**The problem:** Images stay out. Everything else in the records is repeated exactly.
* * * * * * * * *
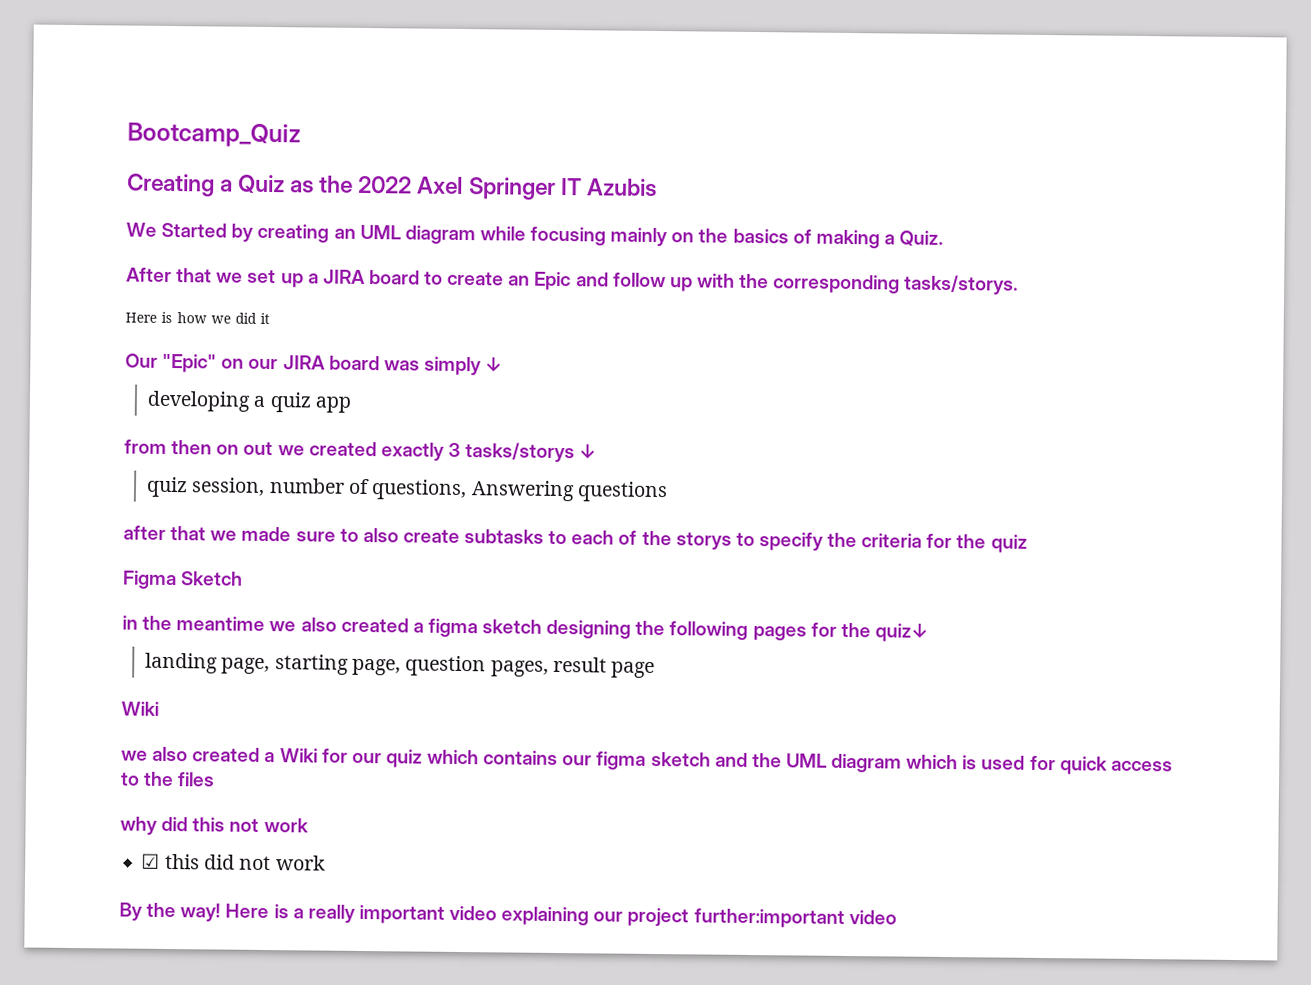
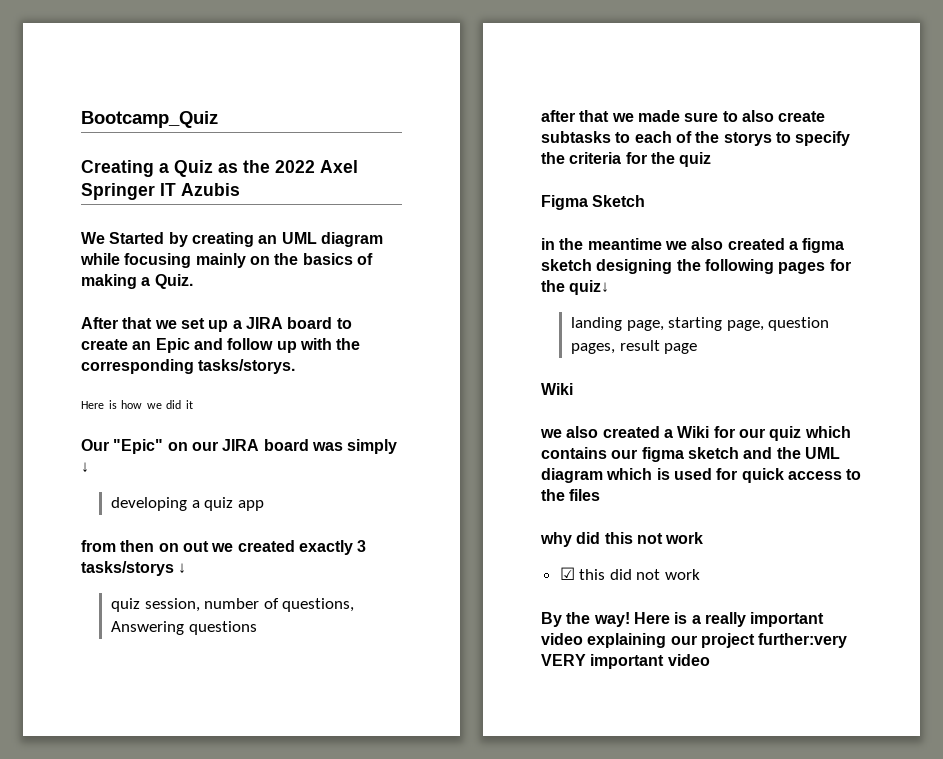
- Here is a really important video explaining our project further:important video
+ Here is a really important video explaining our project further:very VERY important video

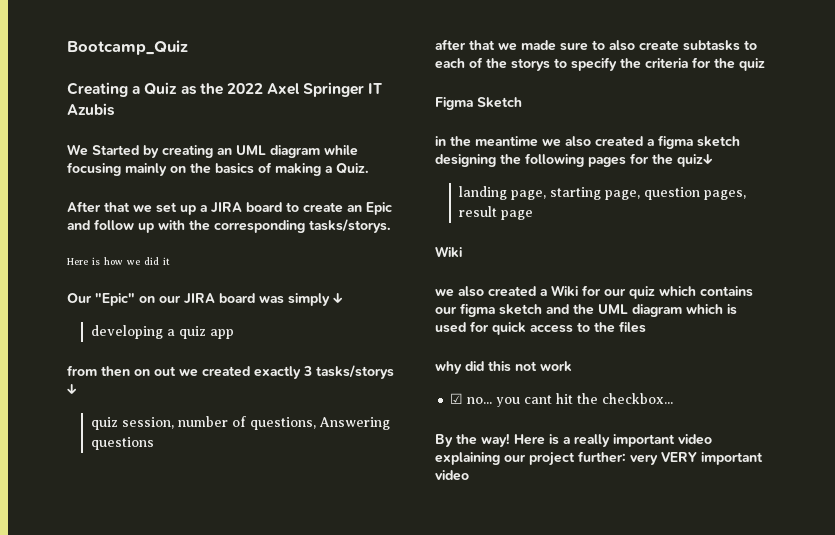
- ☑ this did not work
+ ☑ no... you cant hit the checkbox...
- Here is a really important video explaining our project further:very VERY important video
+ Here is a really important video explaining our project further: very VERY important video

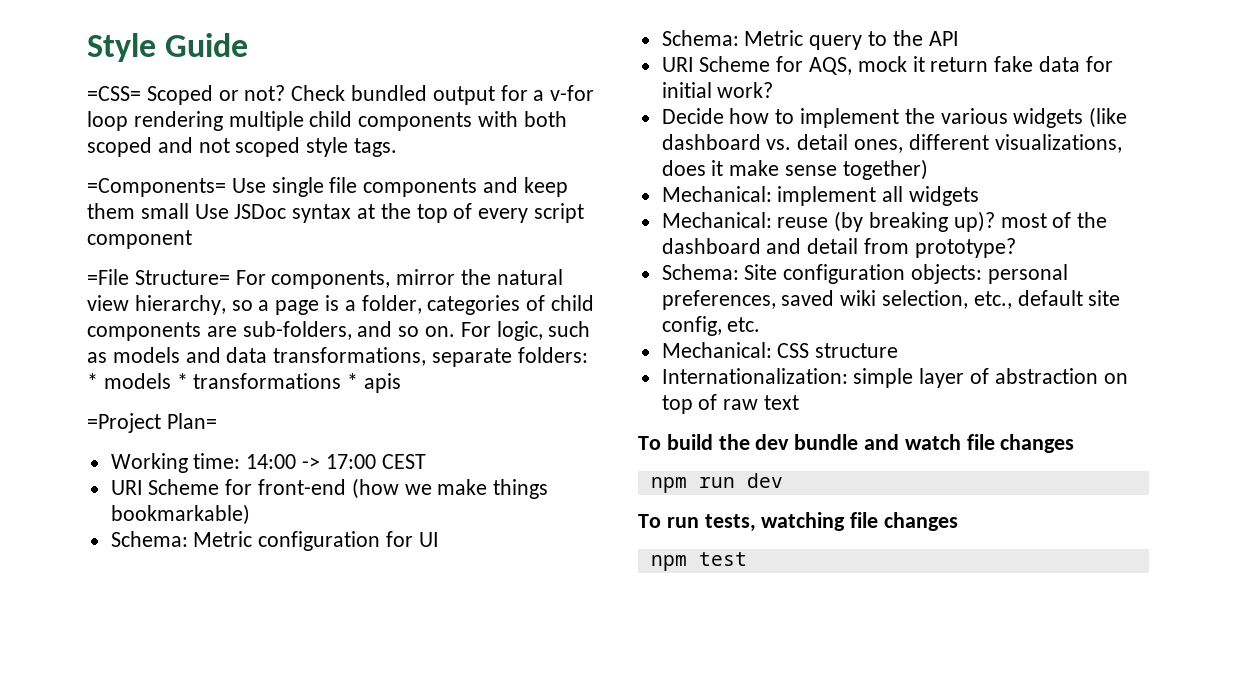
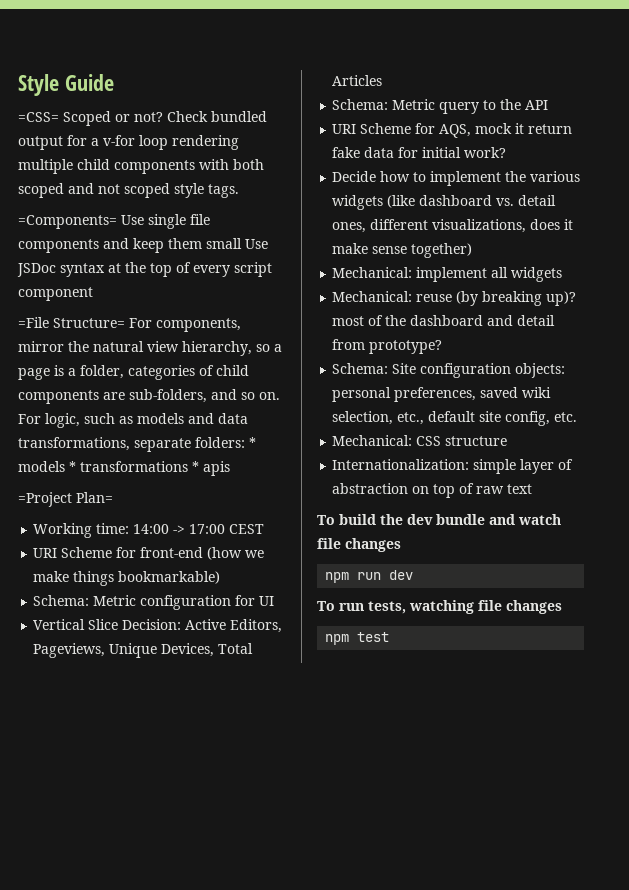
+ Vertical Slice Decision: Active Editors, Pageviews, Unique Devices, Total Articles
* * * * * * * * *
**Answer box:**
- Here is a really important video explaining our project further:important video
+ Here is a really important video explaining our project further:very VERY important video

- ☑ this did not work
+ ☑ no... you cant hit the checkbox...
- Here is a really important video explaining our project further:very VERY important video
+ Here is a really important video explaining our project further: very VERY important video

+ Vertical Slice Decision: Active Editors, Pageviews, Unique Devices, Total Articles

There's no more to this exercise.